## Revision tracking records
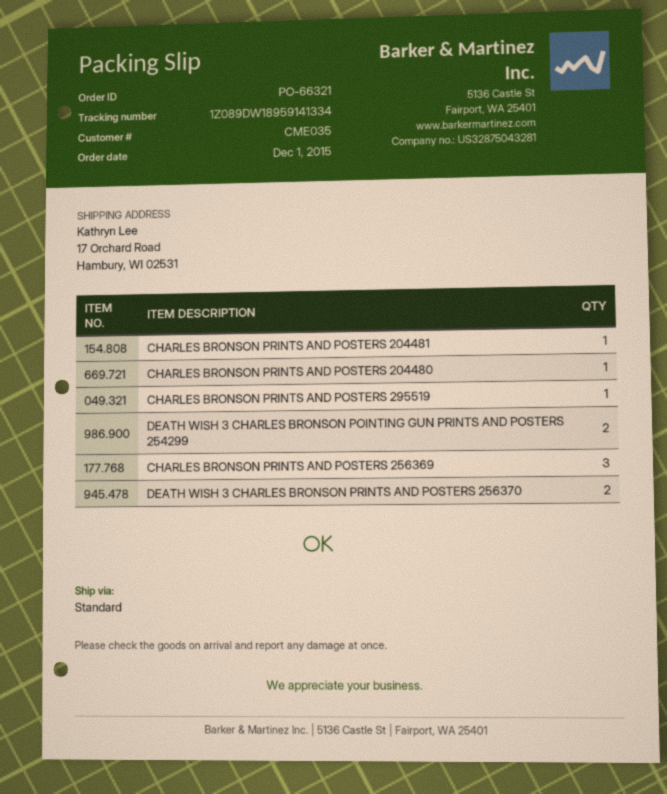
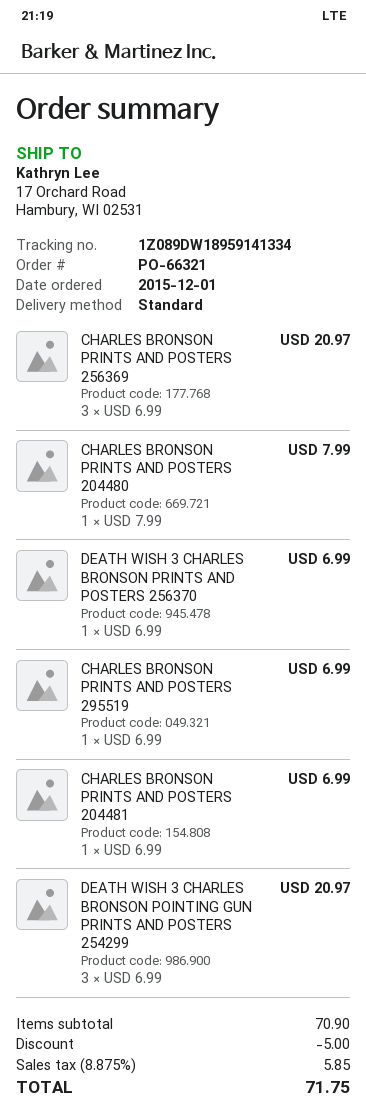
DEATH WISH 3 CHARLES BRONSON POINTING GUN PRINTS AND POSTERS 254299: 2 -> 3
DEATH WISH 3 CHARLES BRONSON PRINTS AND POSTERS 256370: 2 -> 1

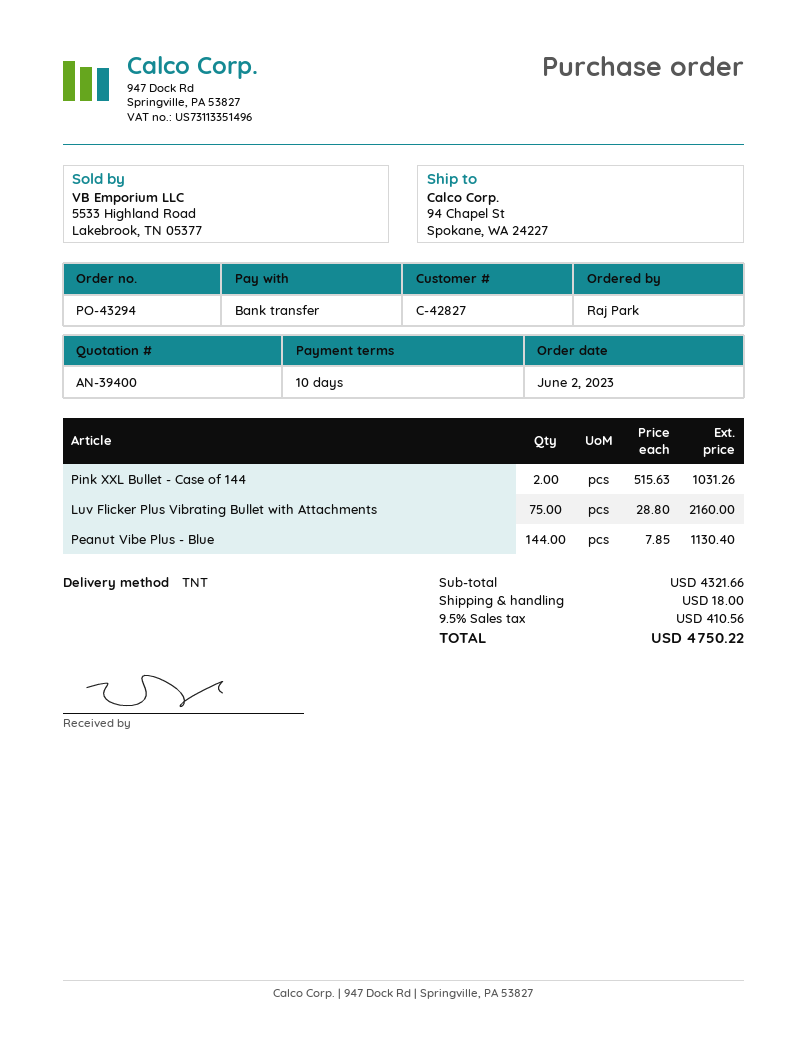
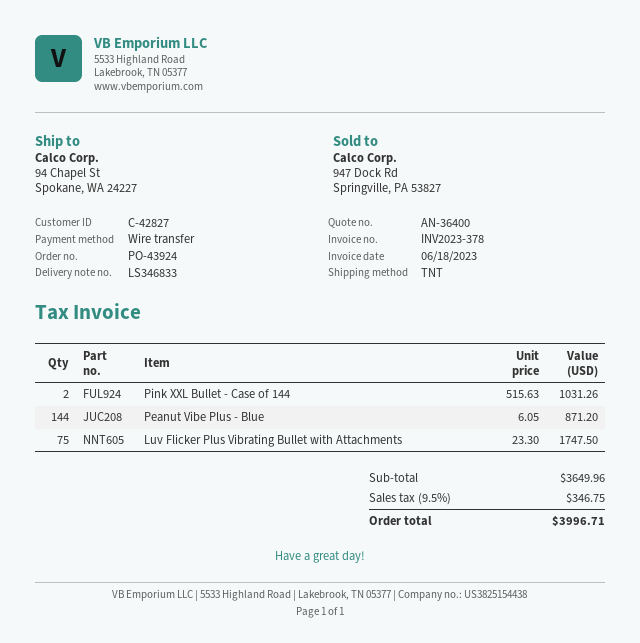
quote number: AN-39400 -> AN-36400
order number: PO-43294 -> PO-43924
Luv Flicker Plus Vibrating Bullet with Attachments: 75 x 28.80 = 2160.00 -> 75 x 23.30 = 1747.50
Peanut Vibe Plus - Blue: 144 x 7.85 = 1130.40 -> 144 x 6.05 = 871.20
subtotal: 4321.66 -> 3649.96
shipping: 18.00 -> none
tax: 9.5% = 410.56 -> 9.5% = 346.75
total: 4750.22 -> 3996.71

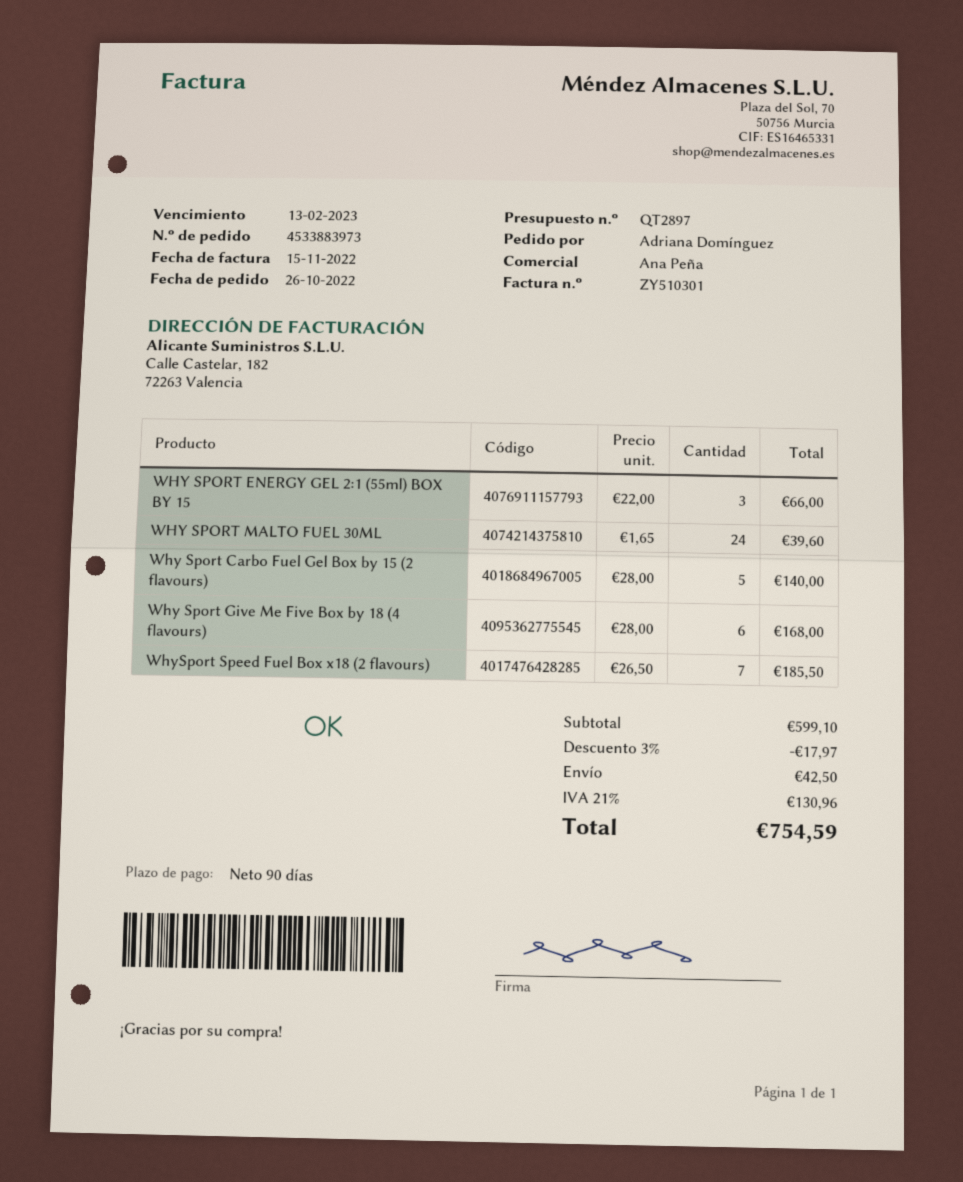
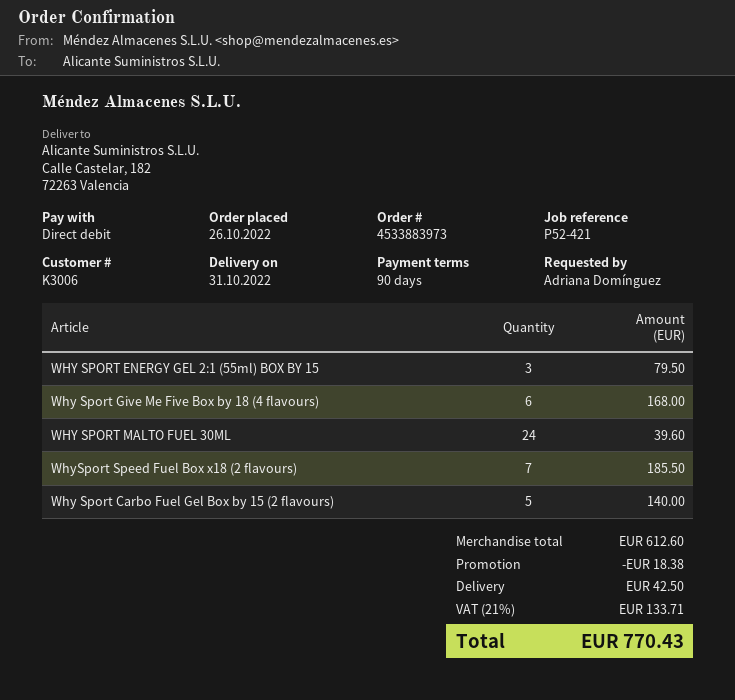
WHY SPORT ENERGY GEL 2:1 (55ml) BOX BY 15: 3 for 66.00 -> 3 for 79.50
subtotal: 599.10 -> 612.60
discount: 17.97 -> 18.38
tax: 21% = 130.96 -> 21% = 133.71
total: 754.59 -> 770.43

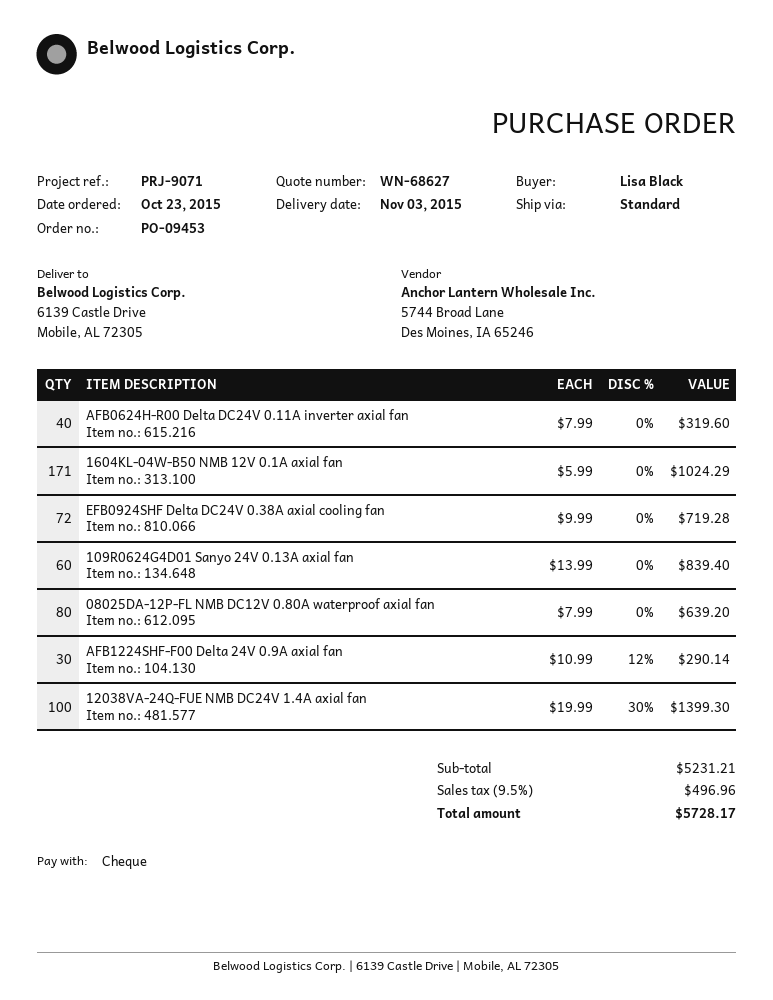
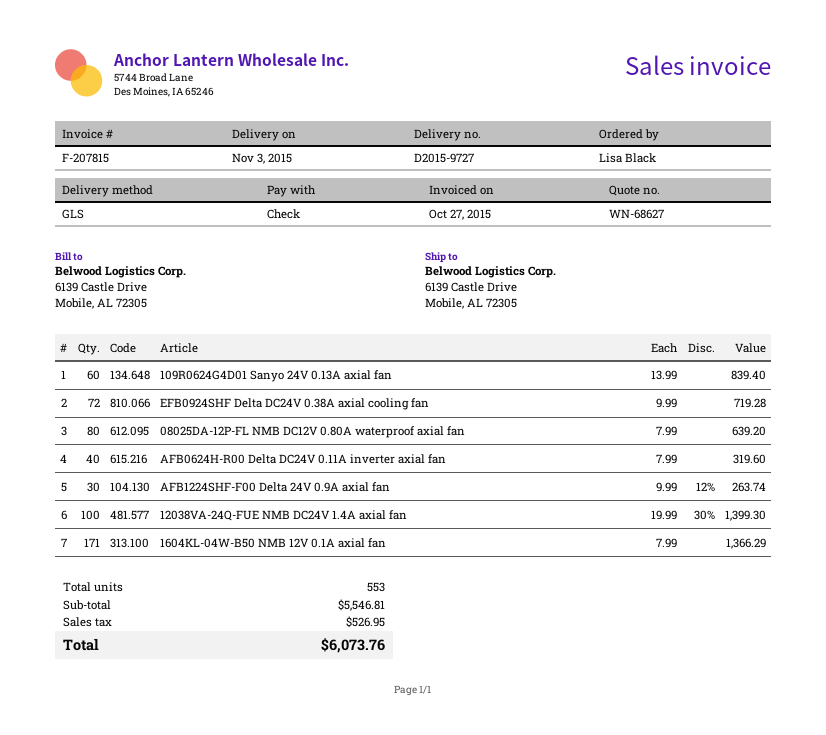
shipping method: standard -> GLS
1604KL-04W-B50 NMB 12V 0.1A axial fan: 171 x 5.99 = 1024.29 -> 171 x 7.99 = 1366.29
AFB1224SHF-F00 Delta 24V 0.9A axial fan: 30 x 10.99 - 12% = 290.14 -> 30 x 9.99 - 12% = 263.74
subtotal: 5231.21 -> 5546.81
tax: 496.96 -> 526.95
total: 5728.17 -> 6073.76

## YOUR INSTRUCTIONS
The expected answer is an exact copy of the lines from the one containing "DEATH WISH 3 CHARLES BRONSON PRINTS" through the last line of the entries above, both included, without pictures.

## OUTPUT FOR THIS EXERCISE
DEATH WISH 3 CHARLES BRONSON PRINTS AND POSTERS 256370: 2 -> 1

quote number: AN-39400 -> AN-36400
order number: PO-43294 -> PO-43924
Luv Flicker Plus Vibrating Bullet with Attachments: 75 x 28.80 = 2160.00 -> 75 x 23.30 = 1747.50
Peanut Vibe Plus - Blue: 144 x 7.85 = 1130.40 -> 144 x 6.05 = 871.20
subtotal: 4321.66 -> 3649.96
shipping: 18.00 -> none
tax: 9.5% = 410.56 -> 9.5% = 346.75
total: 4750.22 -> 3996.71

WHY SPORT ENERGY GEL 2:1 (55ml) BOX BY 15: 3 for 66.00 -> 3 for 79.50
subtotal: 599.10 -> 612.60
discount: 17.97 -> 18.38
tax: 21% = 130.96 -> 21% = 133.71
total: 754.59 -> 770.43

shipping method: standard -> GLS
1604KL-04W-B50 NMB 12V 0.1A axial fan: 171 x 5.99 = 1024.29 -> 171 x 7.99 = 1366.29
AFB1224SHF-F00 Delta 24V 0.9A axial fan: 30 x 10.99 - 12% = 290.14 -> 30 x 9.99 - 12% = 263.74
subtotal: 5231.21 -> 5546.81
tax: 496.96 -> 526.95
total: 5728.17 -> 6073.76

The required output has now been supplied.